L’équipe municipale comptait sur ses réseaux culturels et la réputation d’ouverture de l’association, pour trouver des relais, permettant de promouvoir les échanges avec la ville soviétique dans la population havraise. Il fut ainsi l’une des chevilles ouvrières du projet qui aboutit en 1967.
Marié à Émilienne, Jean Giustiniani avait un fils, Philippe, devenu psychiatre, né en 1942, décédé en 2019, et un deuxième fils, Alain-François, né en 1945.
Par Rachel Mazuy
SOURCES : Paris-Normandie.
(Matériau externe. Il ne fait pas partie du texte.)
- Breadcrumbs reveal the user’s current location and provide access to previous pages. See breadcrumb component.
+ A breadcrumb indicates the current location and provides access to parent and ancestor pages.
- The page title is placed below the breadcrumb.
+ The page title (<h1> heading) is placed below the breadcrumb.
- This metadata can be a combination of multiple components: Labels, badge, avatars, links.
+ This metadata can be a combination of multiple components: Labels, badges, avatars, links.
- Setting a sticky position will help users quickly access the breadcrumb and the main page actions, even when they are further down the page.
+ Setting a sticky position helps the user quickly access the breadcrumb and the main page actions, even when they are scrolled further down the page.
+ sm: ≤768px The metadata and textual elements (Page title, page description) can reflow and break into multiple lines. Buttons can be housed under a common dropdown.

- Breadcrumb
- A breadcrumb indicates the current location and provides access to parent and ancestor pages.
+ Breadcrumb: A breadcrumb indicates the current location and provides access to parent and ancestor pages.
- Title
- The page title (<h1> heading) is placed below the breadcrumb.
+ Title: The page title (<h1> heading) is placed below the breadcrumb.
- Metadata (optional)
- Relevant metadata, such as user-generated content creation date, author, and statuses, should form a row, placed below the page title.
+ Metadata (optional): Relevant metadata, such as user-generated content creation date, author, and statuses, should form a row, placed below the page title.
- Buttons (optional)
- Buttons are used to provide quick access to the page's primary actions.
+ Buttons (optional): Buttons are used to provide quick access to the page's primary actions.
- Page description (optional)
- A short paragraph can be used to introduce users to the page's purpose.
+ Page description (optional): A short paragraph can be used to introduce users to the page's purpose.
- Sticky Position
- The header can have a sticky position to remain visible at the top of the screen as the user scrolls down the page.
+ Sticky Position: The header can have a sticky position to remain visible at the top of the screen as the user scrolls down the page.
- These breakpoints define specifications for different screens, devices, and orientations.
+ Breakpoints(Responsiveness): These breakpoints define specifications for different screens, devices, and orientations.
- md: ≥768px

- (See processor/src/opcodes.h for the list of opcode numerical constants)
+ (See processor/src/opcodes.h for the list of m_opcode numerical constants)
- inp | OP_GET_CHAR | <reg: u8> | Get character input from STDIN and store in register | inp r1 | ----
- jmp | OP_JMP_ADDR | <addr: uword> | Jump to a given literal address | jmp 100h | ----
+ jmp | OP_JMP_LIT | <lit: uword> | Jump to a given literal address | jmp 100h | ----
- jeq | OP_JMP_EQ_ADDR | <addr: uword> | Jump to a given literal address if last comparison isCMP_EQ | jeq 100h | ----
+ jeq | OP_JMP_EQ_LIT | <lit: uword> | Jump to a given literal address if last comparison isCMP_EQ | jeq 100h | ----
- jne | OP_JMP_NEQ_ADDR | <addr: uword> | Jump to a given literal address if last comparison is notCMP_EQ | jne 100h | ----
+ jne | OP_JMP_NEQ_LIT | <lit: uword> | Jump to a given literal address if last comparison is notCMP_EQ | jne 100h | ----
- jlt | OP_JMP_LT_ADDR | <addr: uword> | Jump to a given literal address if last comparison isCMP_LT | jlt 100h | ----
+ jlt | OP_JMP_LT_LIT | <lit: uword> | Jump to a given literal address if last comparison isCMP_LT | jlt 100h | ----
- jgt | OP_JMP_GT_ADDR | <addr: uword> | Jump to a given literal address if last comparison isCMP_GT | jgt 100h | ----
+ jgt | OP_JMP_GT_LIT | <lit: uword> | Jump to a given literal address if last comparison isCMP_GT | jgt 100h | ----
Le Havre Presse, 7 août 2008. — Philippe Lançon, "La Nausée au bord des lèvres", Libération, 11 mars 2005. — Jean-Michel Cousin, notice de Jean Giustiniani sur le site de l’Association des Anciens élèves du lycée François Ier, 22 juillet 2022. — Thomas Gomart, Double détente. Les relations soviétiques de 1958 à 1964, "Une relation à la base. Les jumelages", Publications de la Sorbonne, 2005.